• PROBLEM STATEMENT
Please keep to the lines below from the one with "- Cause : Vous" through the one with "Script OBS principal", and restate them word for word, ends included.

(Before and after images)
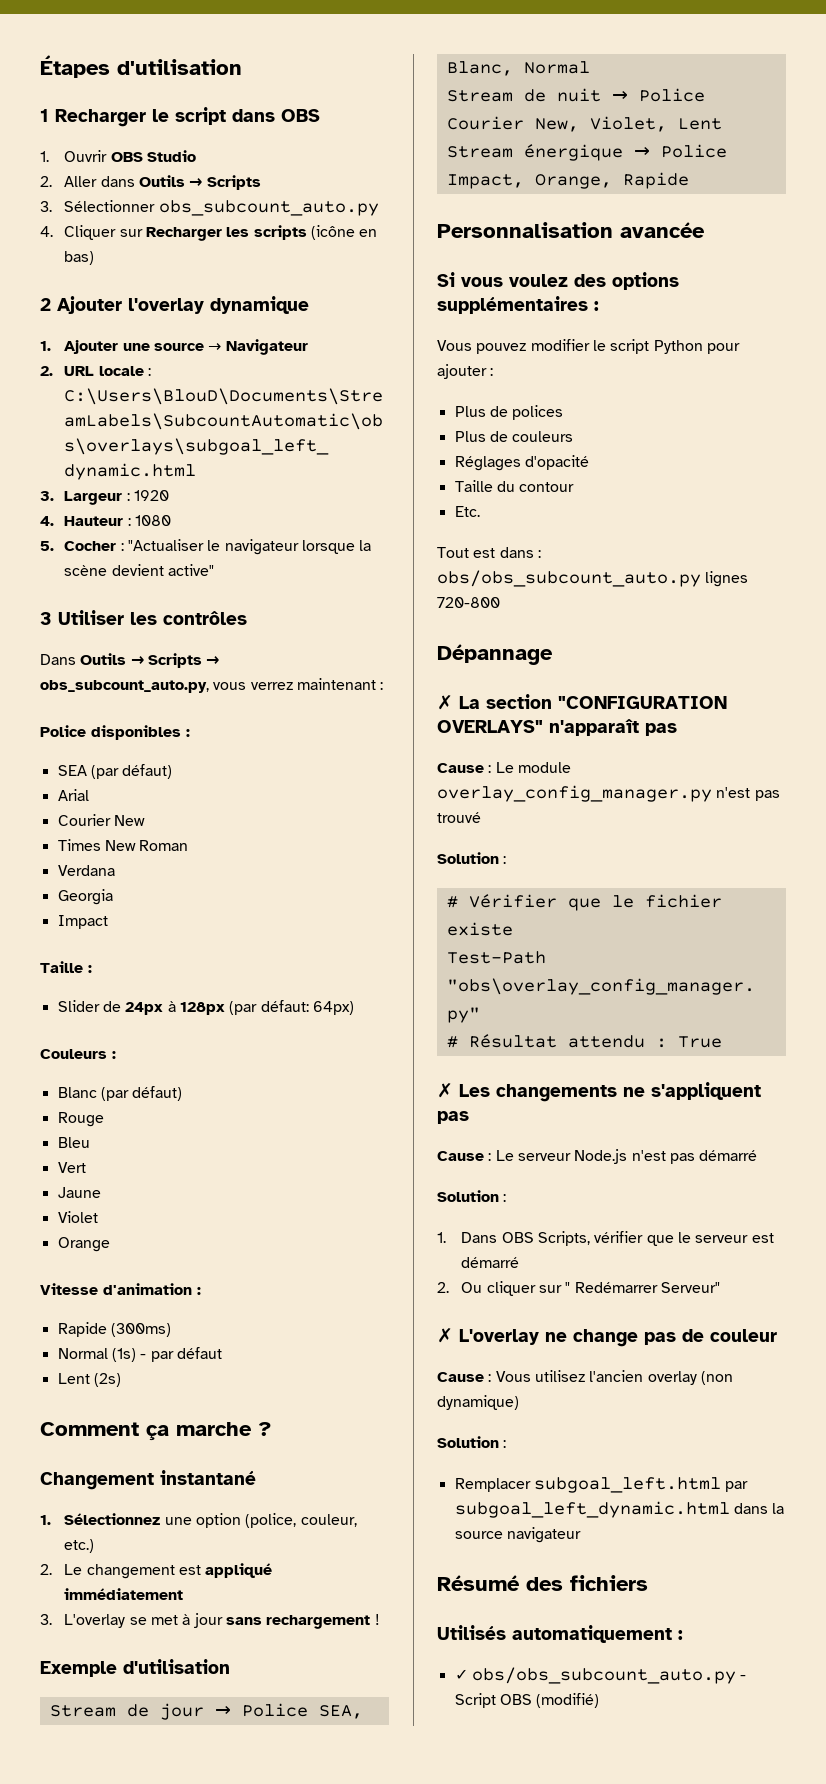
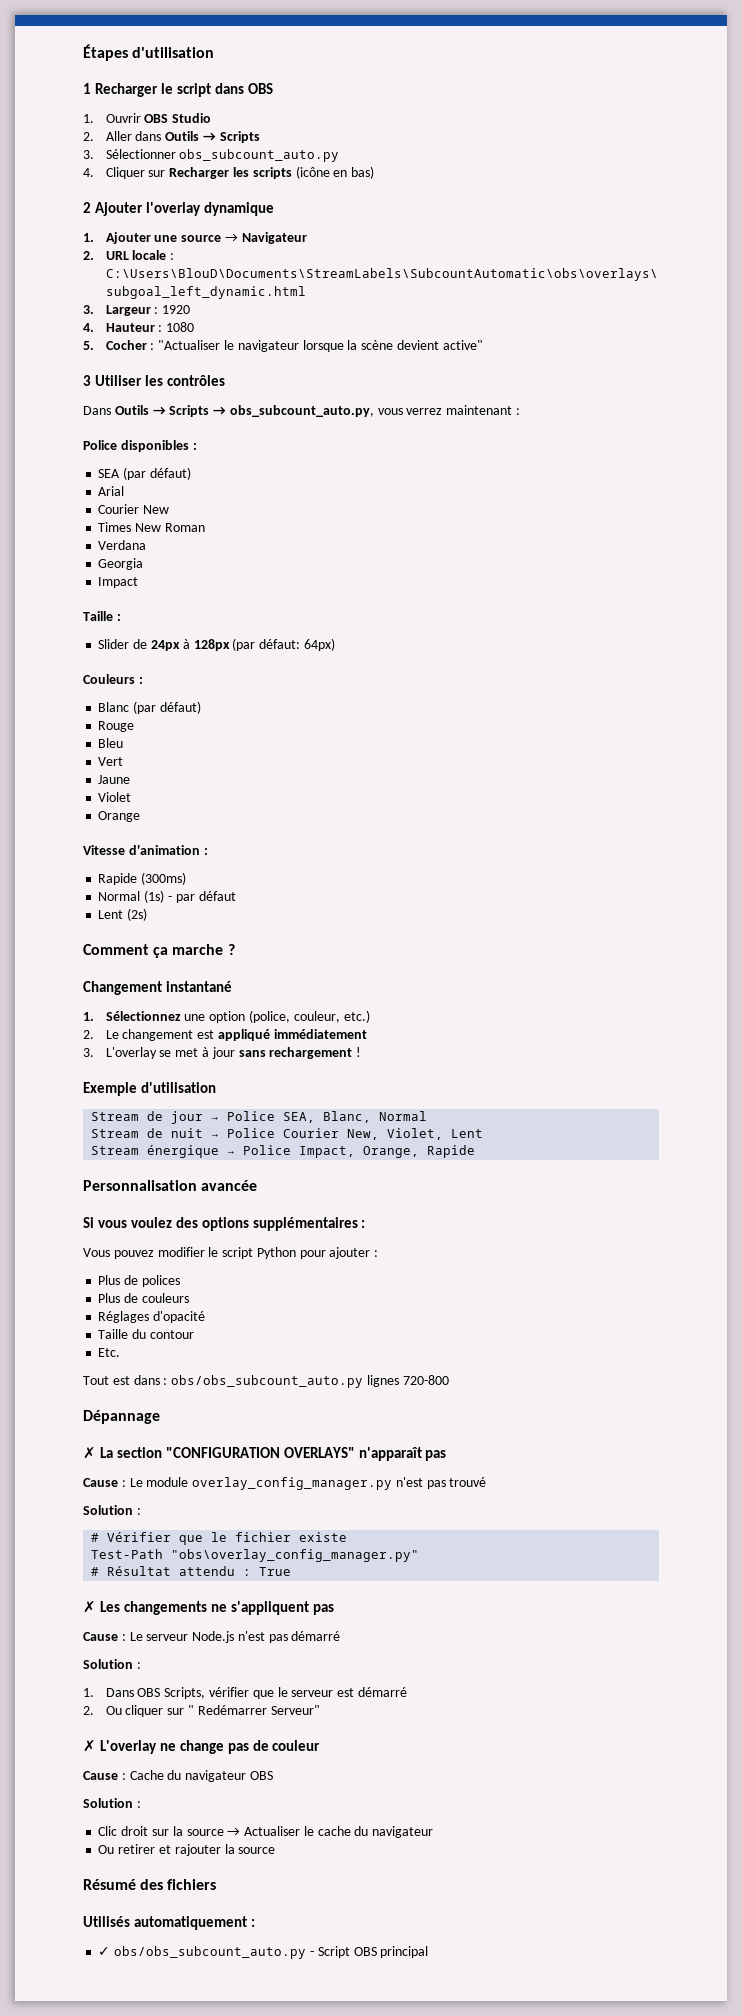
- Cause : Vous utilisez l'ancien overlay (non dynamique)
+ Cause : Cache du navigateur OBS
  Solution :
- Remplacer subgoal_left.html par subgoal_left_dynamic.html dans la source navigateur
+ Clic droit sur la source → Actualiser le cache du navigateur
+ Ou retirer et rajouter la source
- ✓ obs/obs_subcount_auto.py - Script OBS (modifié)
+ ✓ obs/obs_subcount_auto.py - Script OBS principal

==

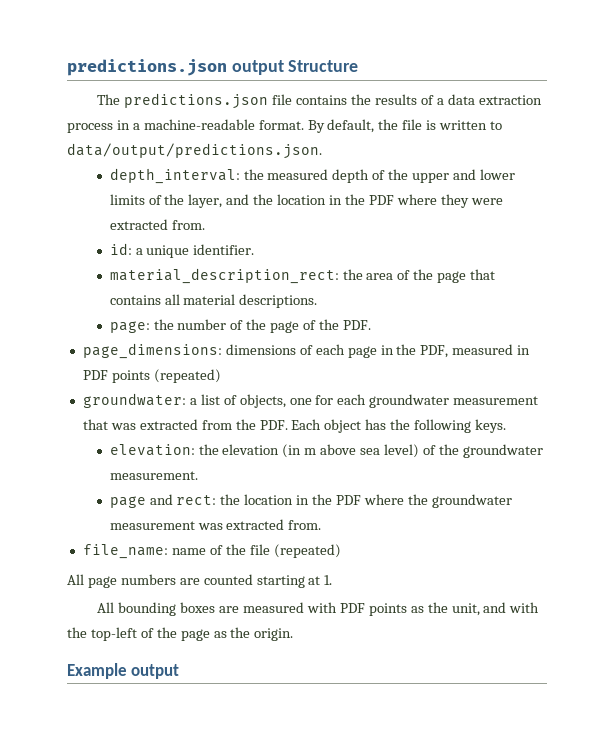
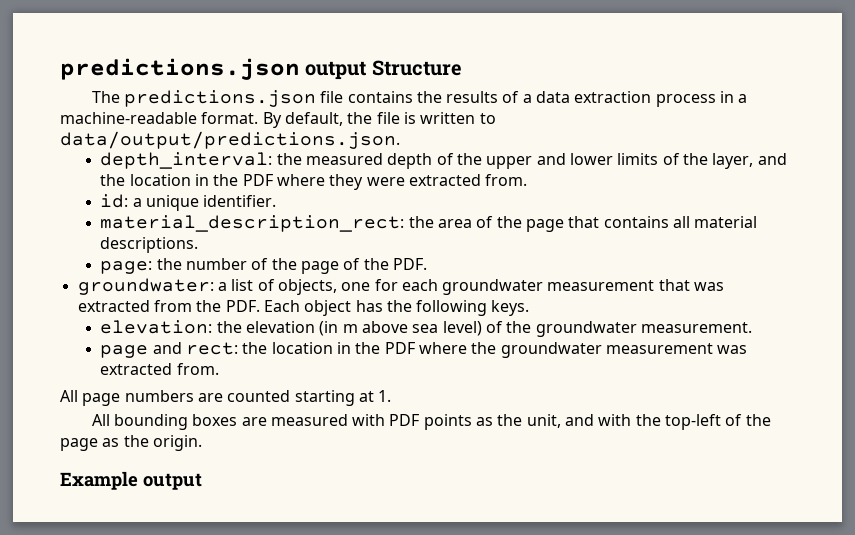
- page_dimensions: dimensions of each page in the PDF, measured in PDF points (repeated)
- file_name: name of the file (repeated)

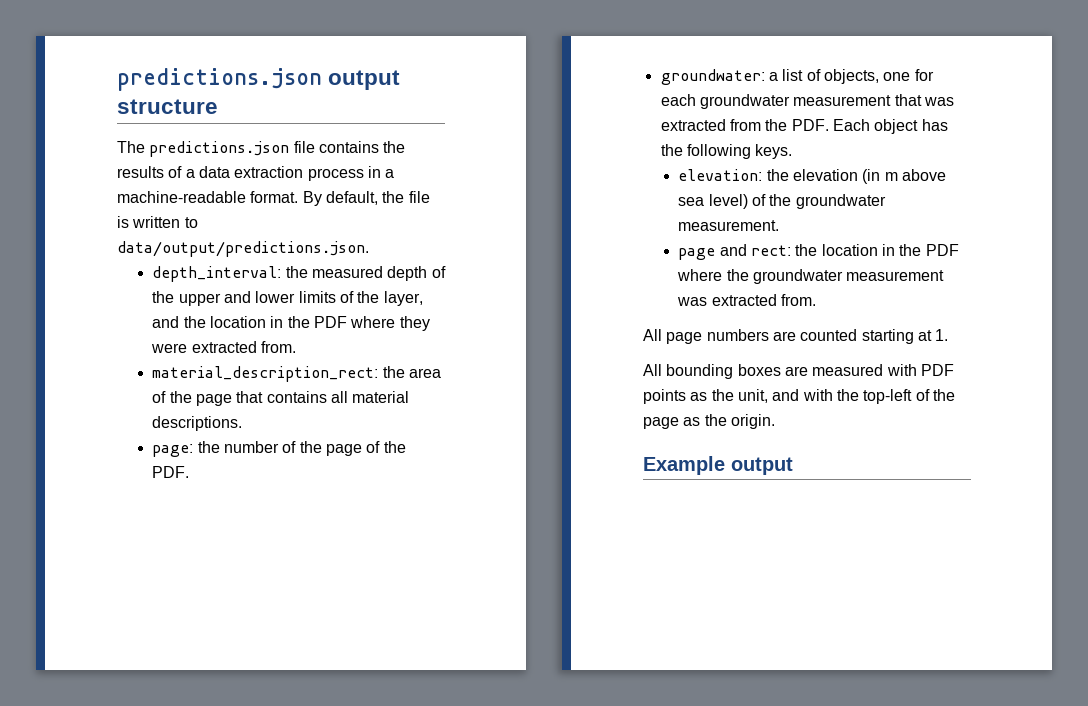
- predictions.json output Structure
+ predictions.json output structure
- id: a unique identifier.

* * *

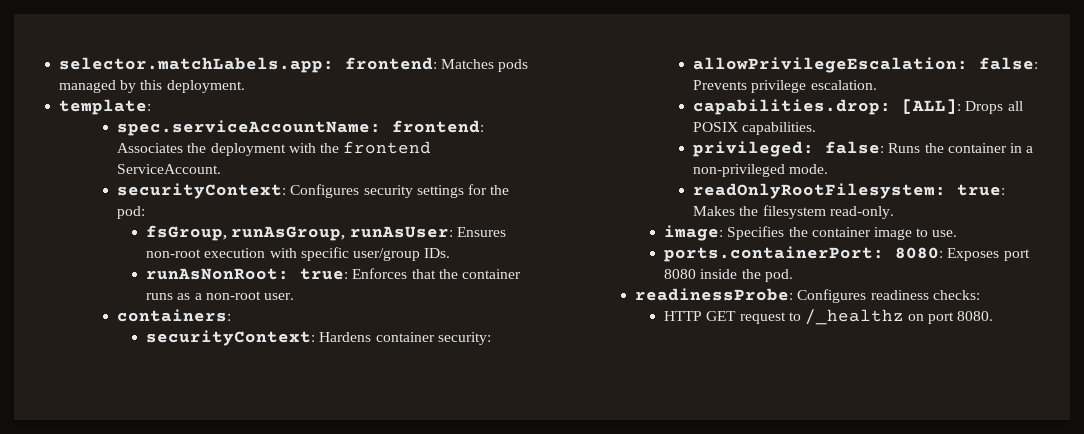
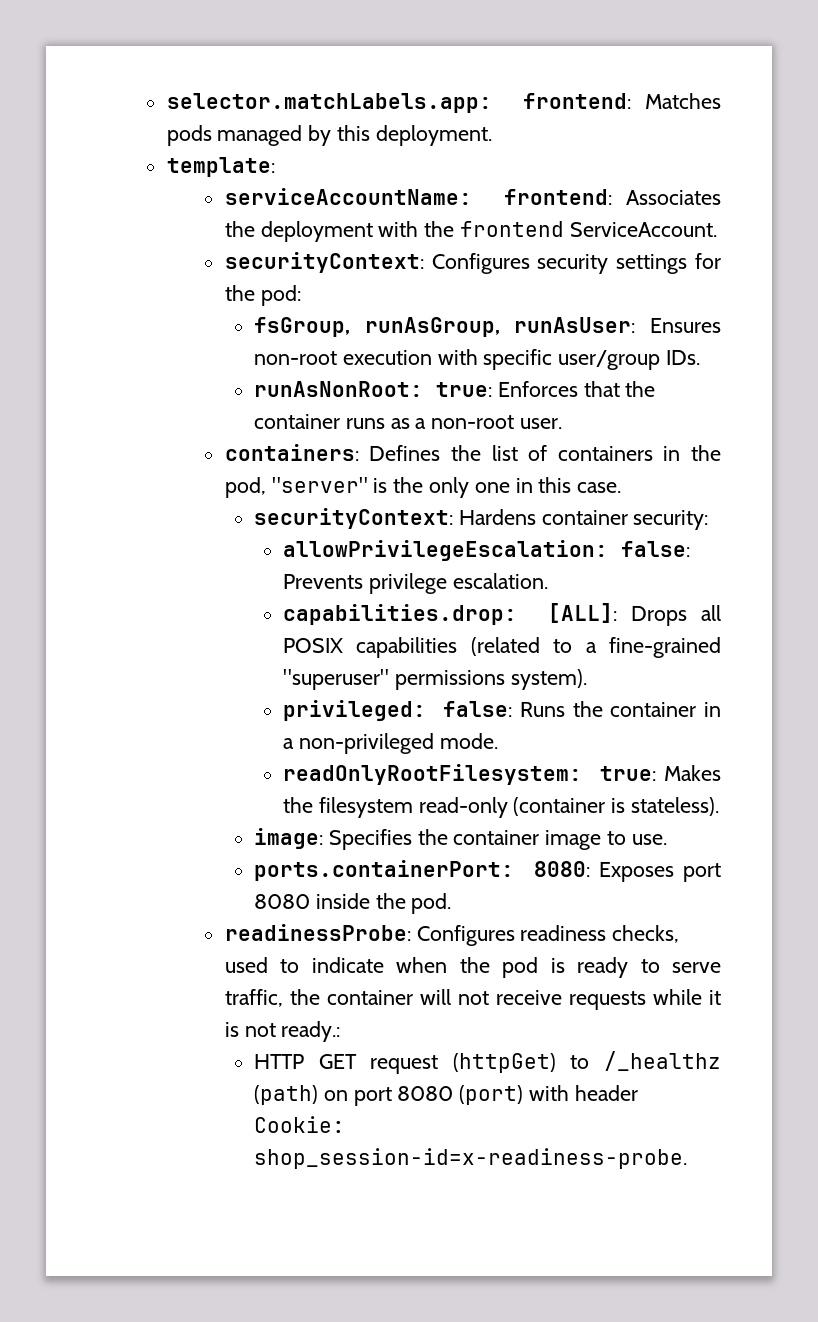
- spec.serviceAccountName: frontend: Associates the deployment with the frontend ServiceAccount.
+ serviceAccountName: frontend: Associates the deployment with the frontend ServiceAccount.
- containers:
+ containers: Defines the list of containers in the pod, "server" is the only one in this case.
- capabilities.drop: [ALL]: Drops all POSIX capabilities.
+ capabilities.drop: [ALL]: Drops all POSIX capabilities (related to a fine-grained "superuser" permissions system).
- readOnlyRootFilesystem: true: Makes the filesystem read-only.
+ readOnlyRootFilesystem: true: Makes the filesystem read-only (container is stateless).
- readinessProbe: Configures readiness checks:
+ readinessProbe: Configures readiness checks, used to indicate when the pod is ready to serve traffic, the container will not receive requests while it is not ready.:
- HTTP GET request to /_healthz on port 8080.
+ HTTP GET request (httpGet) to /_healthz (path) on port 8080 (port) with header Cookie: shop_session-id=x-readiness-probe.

• RESULT BELOW
- Cause : Vous utilisez l'ancien overlay (non dynamique)
+ Cause : Cache du navigateur OBS
  Solution :
- Remplacer subgoal_left.html par subgoal_left_dynamic.html dans la source navigateur
+ Clic droit sur la source → Actualiser le cache du navigateur
+ Ou retirer et rajouter la source
- ✓ obs/obs_subcount_auto.py - Script OBS (modifié)
+ ✓ obs/obs_subcount_auto.py - Script OBS principal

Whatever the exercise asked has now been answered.